_Task requirements:_ In the entries below, find every line with "data" and copy it.

_Materials provided:_
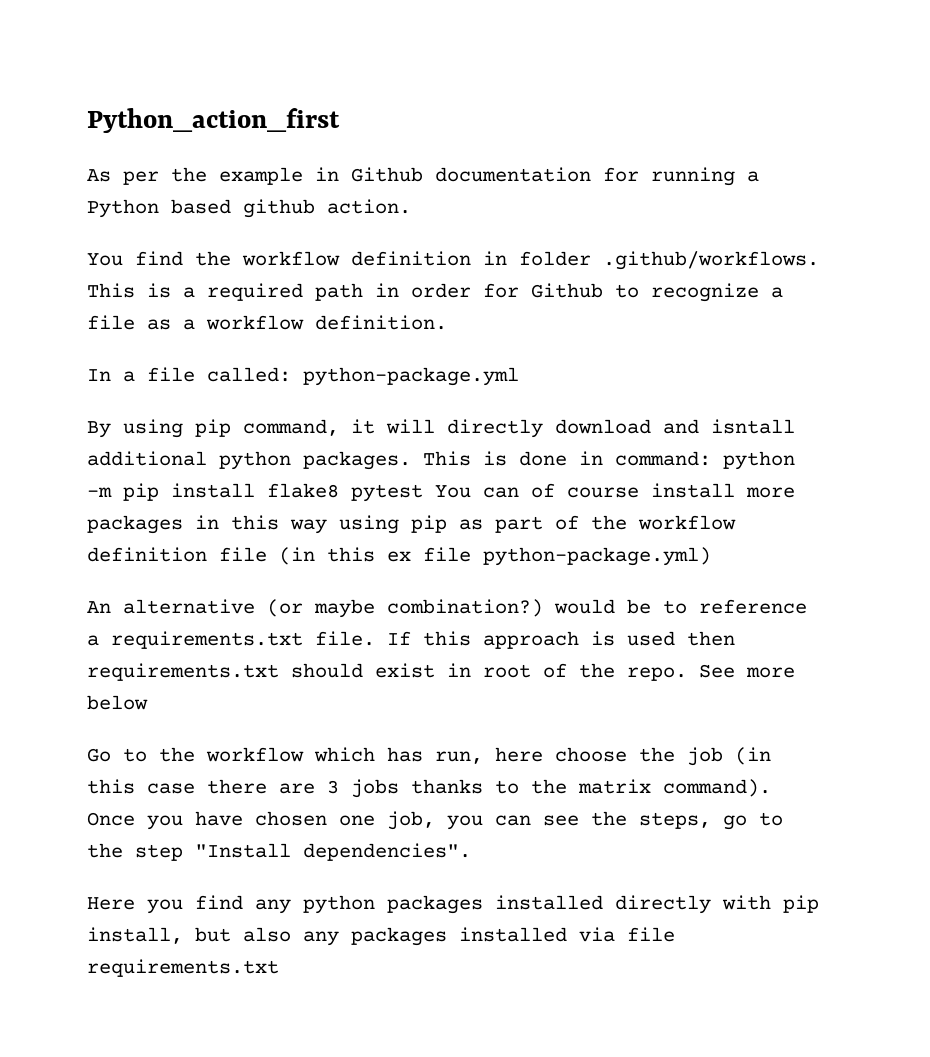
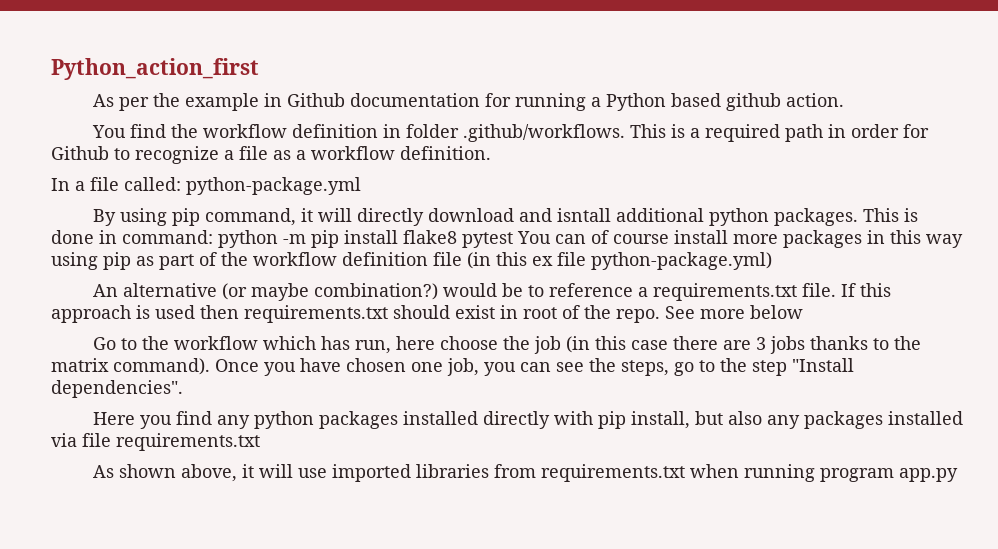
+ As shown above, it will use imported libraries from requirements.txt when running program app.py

* * *

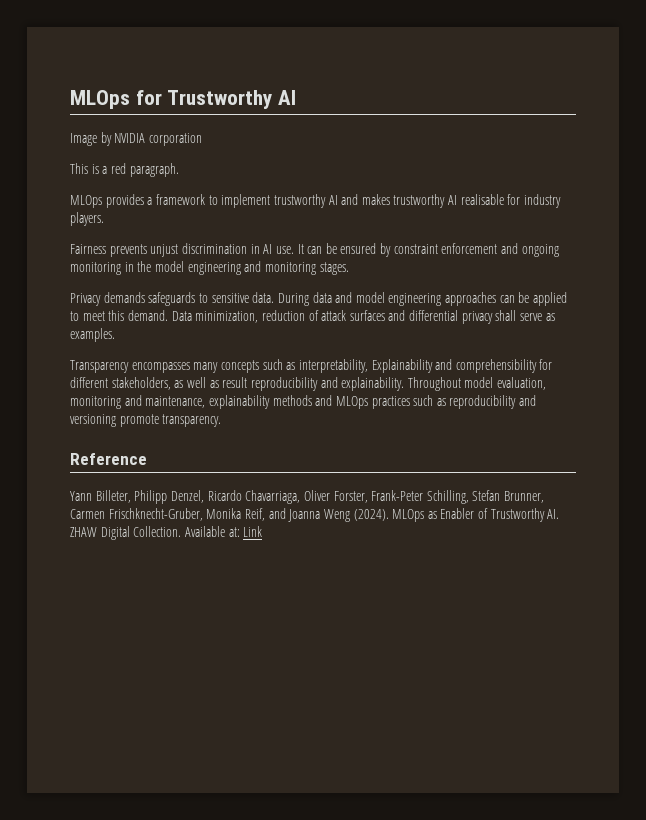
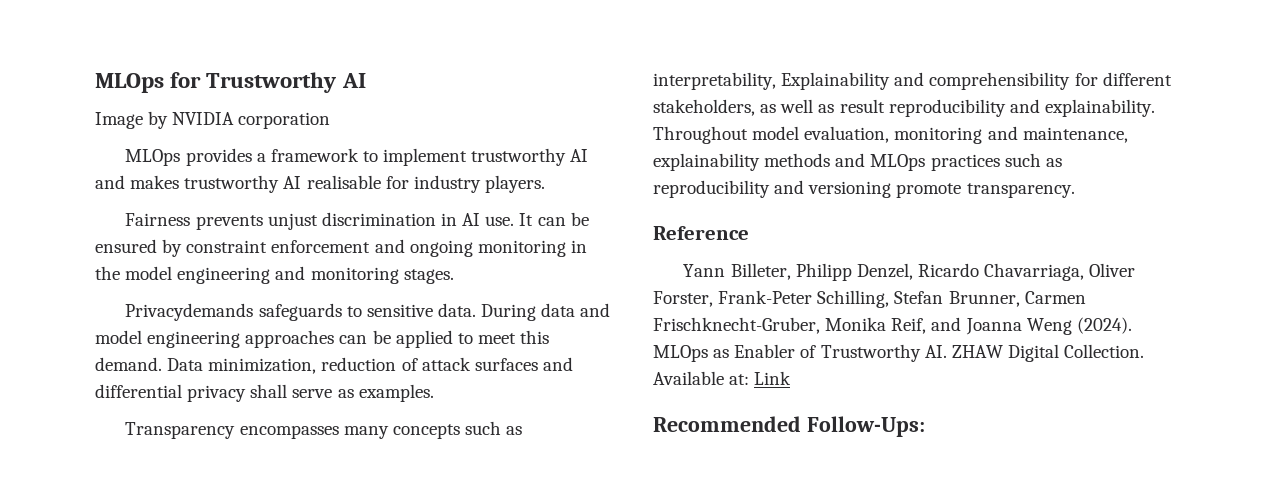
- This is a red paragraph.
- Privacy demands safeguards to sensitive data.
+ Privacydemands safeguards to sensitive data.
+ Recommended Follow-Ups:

_Task answer:_
- Privacy demands safeguards to sensitive data.
+ Privacydemands safeguards to sensitive data.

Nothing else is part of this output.